** Opening EXTRACTED RECORDS block **
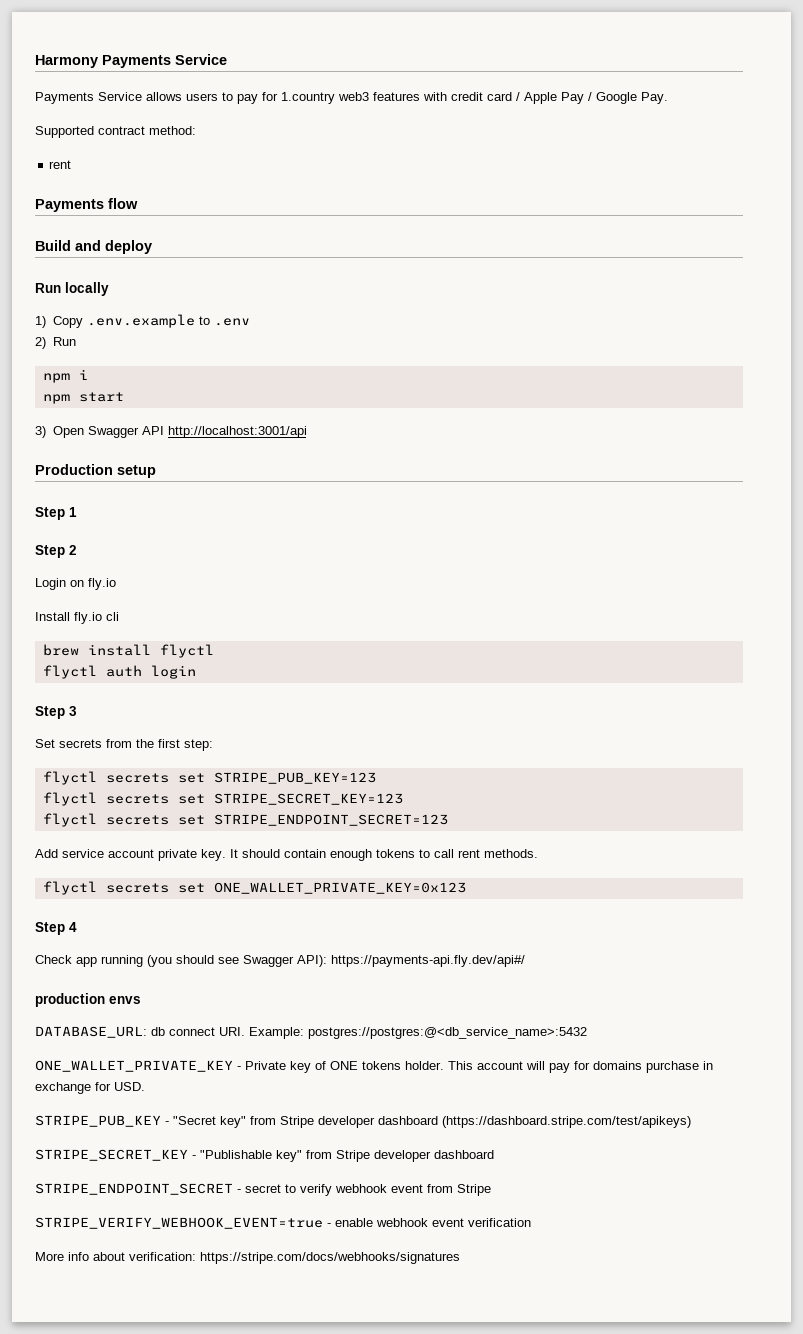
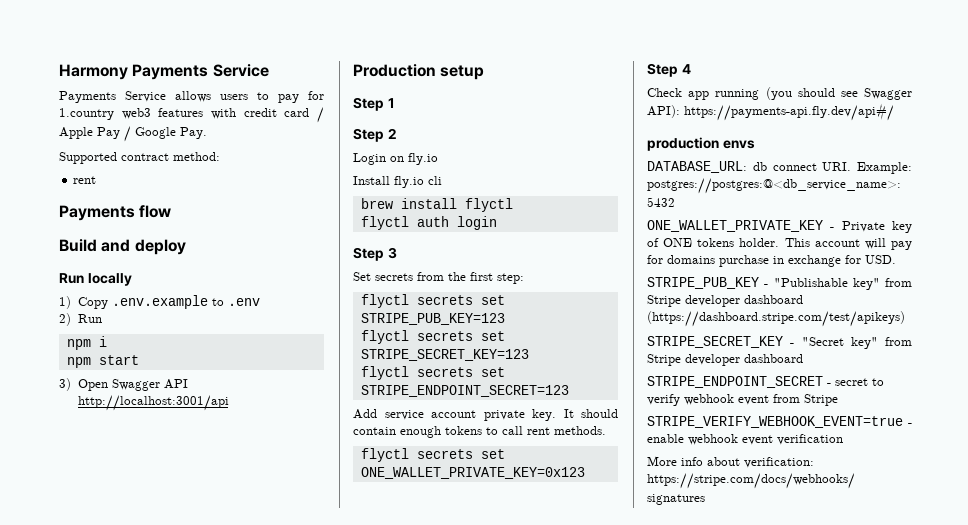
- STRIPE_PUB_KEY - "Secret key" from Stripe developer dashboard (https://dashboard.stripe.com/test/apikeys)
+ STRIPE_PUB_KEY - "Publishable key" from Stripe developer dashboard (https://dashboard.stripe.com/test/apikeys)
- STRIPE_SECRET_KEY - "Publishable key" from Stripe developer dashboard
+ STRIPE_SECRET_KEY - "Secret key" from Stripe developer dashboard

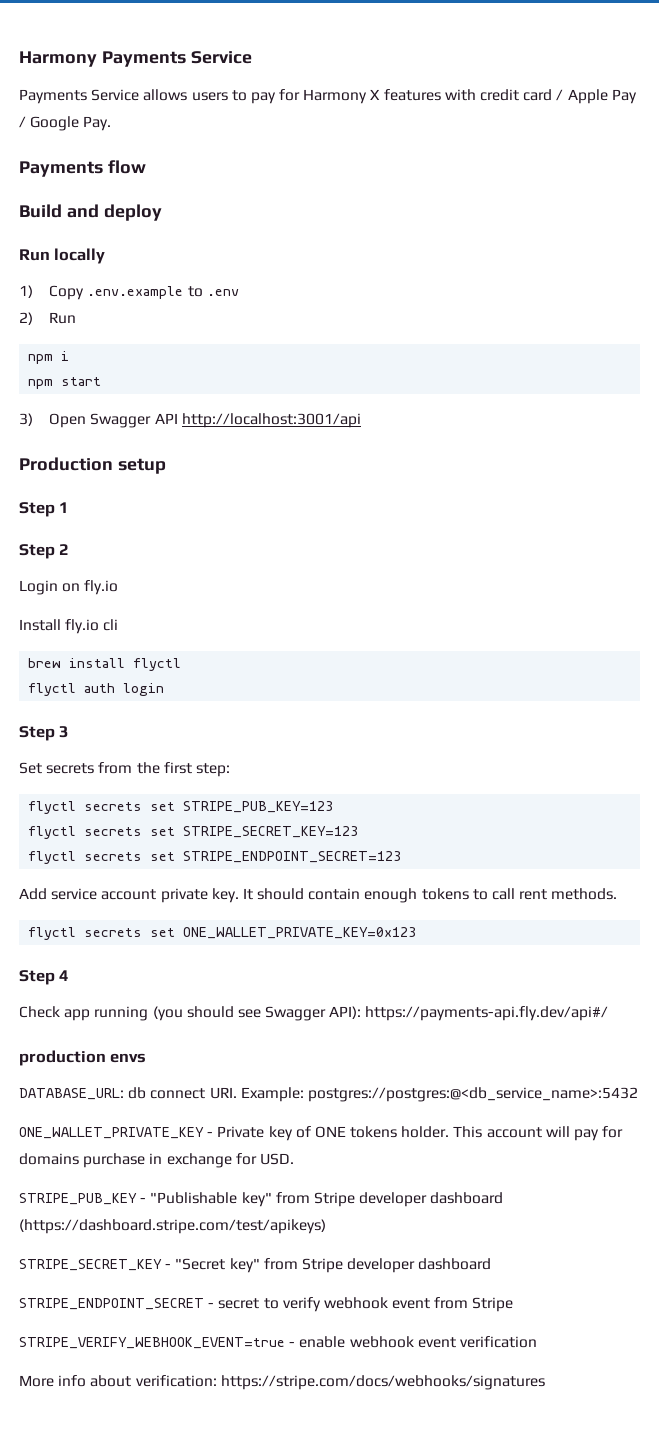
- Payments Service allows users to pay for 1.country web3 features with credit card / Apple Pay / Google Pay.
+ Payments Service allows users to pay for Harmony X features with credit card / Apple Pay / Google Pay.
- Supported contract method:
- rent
** Closing EXTRACTED RECORDS block **
**EXERCISE BRIEF:**
Of the lines above, show those in which "credit" appears.

**WRITTEN RESPONSE:**
- Payments Service allows users to pay for 1.country web3 features with credit card / Apple Pay / Google Pay.
+ Payments Service allows users to pay for Harmony X features with credit card / Apple Pay / Google Pay.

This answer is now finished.